Concha and Lisa would walk the other way to the neighbourhood’s community centre, built by the same Habitat group some years earlier on a previous mission trip. The community centre was a large building, made of the same concrete block and steel rebar as the homes, and painted green and white. The builders had left a canopy of trees standing when they built the structure so the building was shaded and cool. The windows were barred and covered in screens, and the front and rear doors stood open to admit a slow but pleasant breeze. There were long tables arranged inside the building with the dozen candy-coloured laptops laid out. Behind each machine a child sat expectantly, looking scrubbed and starched in clean school clothes. Though wired for electricity, the community centre had never been connected to the power lines – the reasons for this were vague. Instead, the computers on the tables were each tied by their cables to a fat orange extension cord that ran along the floor and out the back door, where a gasoline generator chattered busily. Beyond the generator, the same shotgun guards who had patrolled the hotel grounds now slowly walked the community centre’s perimeter, slipping along the trees noiselessly as wolves. They had, Concha had whispered to Lisa, followed from the hotel in another vehicle, always keeping the volunteers discreetly in their sight.
It was a small group of Salvadoran women, teachers from the local school, who made things run. After the children were all seated and the Network for the World! volunteers had arrived, the women would begin by addressing the children in a rapid idiomatic Spanish that Lisa could not follow.

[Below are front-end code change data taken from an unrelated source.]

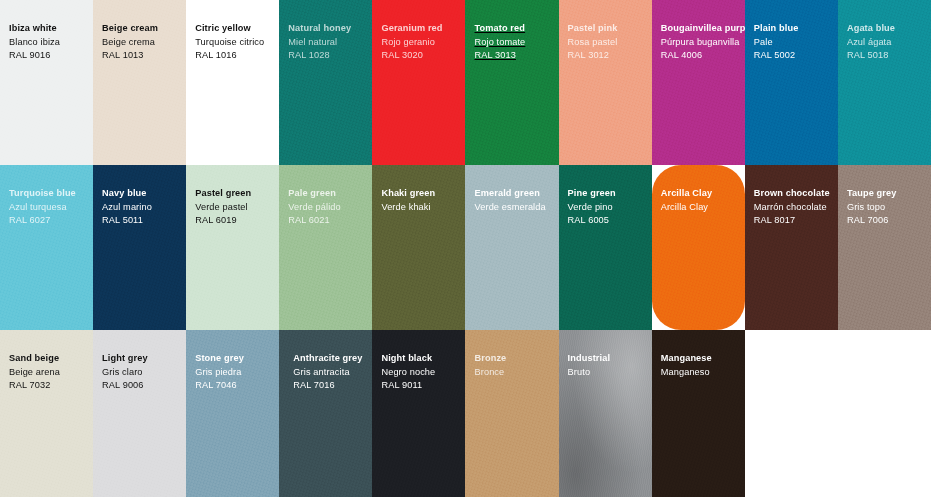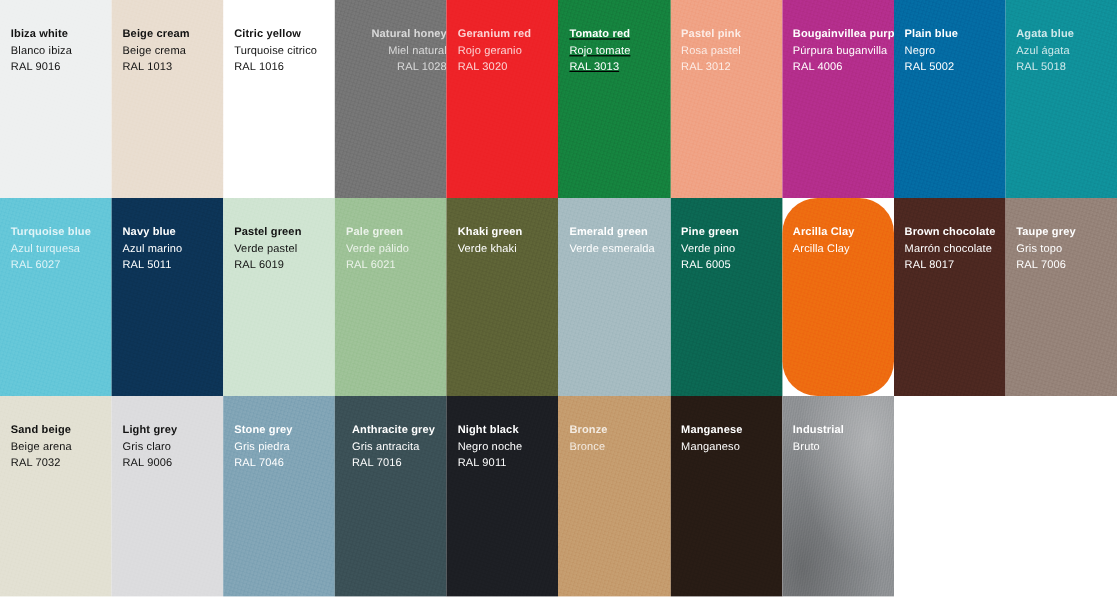--- a/index.html
+++ b/index.html
@@ -133,7 +133,7 @@
           <span class="swatch-label ral">RAL 1016</span>
         </div>
       </div>
-      <div class="swatch ink-warm-muted" style="background: #737373; text-align: right;">
+      <div class="swatch ink-warm-muted" style="background: #0f766e;">
         <div class="swatch-labels">
           <span class="swatch-label name-en">Natural honey</span>
           <span class="swatch-label name-es">Miel natural</span>

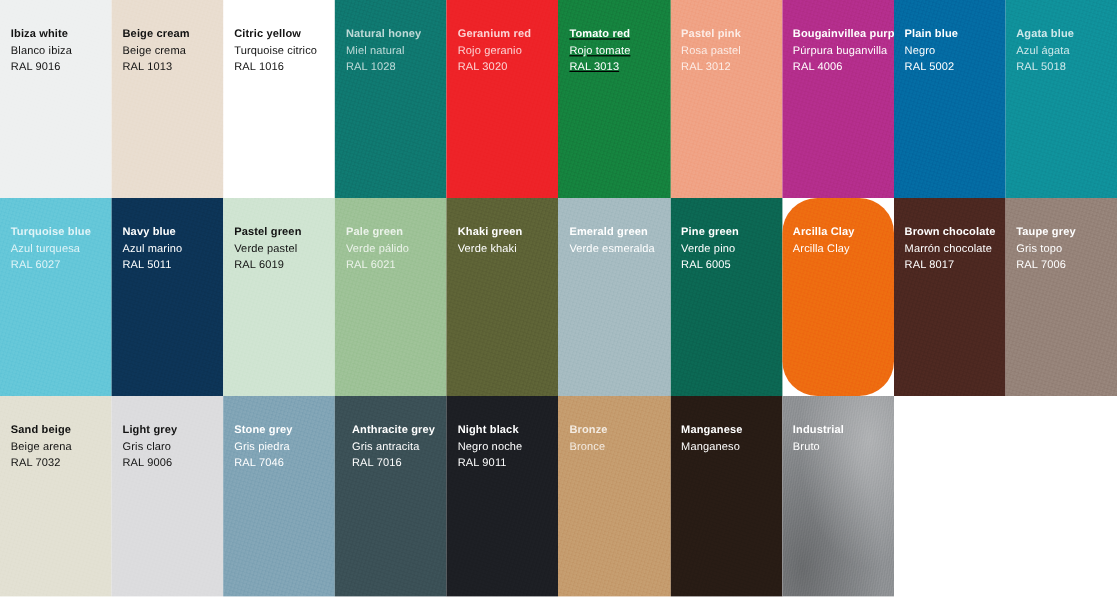--- a/index.html
+++ b/index.html
@@ -171,7 +171,7 @@
       <div class="swatch ink-light" style="background: #0369a1;">
         <div class="swatch-labels">
           <span class="swatch-label name-en">Plain blue</span>
-          <span class="swatch-label name-es">Negro</span>
+          <span class="swatch-label name-es">Pale</span>
           <span class="swatch-label ral">RAL 5002</span>
         </div>
       </div>

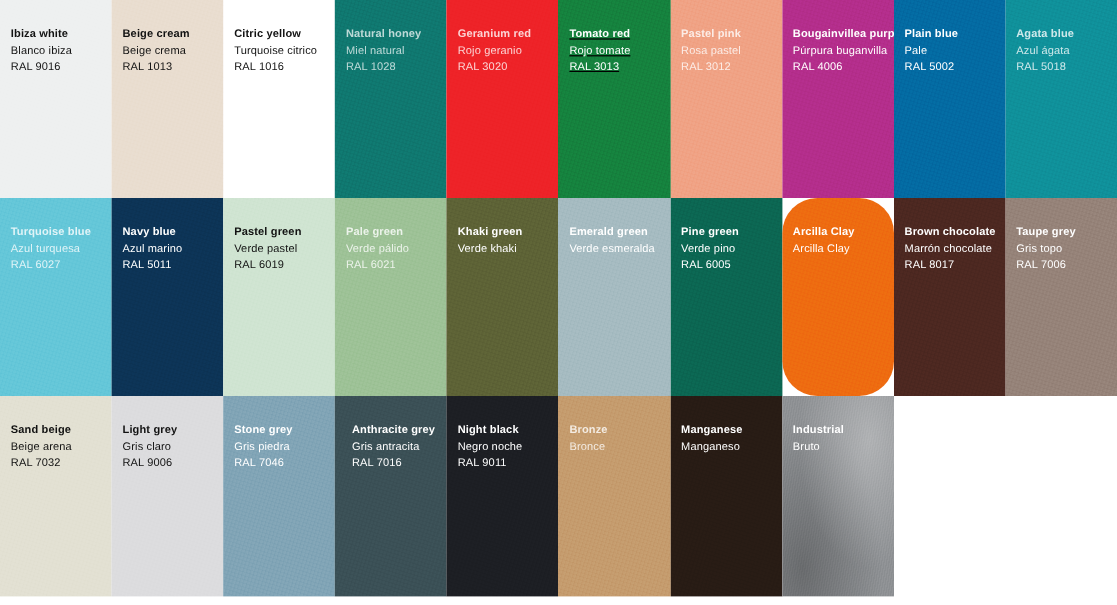--- a/index.html
+++ b/index.html
@@ -290,18 +290,18 @@
           <span class="swatch-label name-es">Bronce</span>
         </div>
       </div>
+      <div class="swatch ink-light textured-gradient" style="background: rgb(142, 145, 148);">
+        <div class="swatch-labels">
+          <span class="swatch-label name-en">Industrial</span>
+          <span class="swatch-label name-es">Bruto</span>
+        </div>
+      </div>
       <div class="swatch ink-light" style="background: rgb(39, 27, 20);">
         <div class="swatch-labels">
           <span class="swatch-label name-en">Manganese</span>
           <span class="swatch-label name-es">Manganeso</span>
         </div>
       </div>
-      <div class="swatch ink-light textured-gradient" style="background: rgb(142, 145, 148);">
-        <div class="swatch-labels">
-          <span class="swatch-label name-en">Industrial</span>
-          <span class="swatch-label name-es">Bruto</span>
-        </div>
-      </div>
     </div>
 </div>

Lisa’s job – and Luc’s, had he been present – was then to walk between the rows of children as they performed exercises on the computers, squatting beside those who seemed to have trouble and showing them how the computer exercise worked. Some of the children were shy, some of the children were forward; the forward ones were eager to try out their English on the North Americans. The computer exercises were clever and fun and well suited for the nine- and ten-year-olds in the class. Lisa had learned enough by studying the course manual on the plane trip to feel that she could truly be helpful. After two hours of this there was a break, and then a further hour of lessons, before the Salvadoran teachers would again take to the front of the classroom and give another rapid set of instructions. All the children would then line up and, in a flurry of smiles and bilingual goodbyes, the teachers and children together would march out to a half-sized school bus that would have pulled up unnoticed in front of the community centre while the class was going on.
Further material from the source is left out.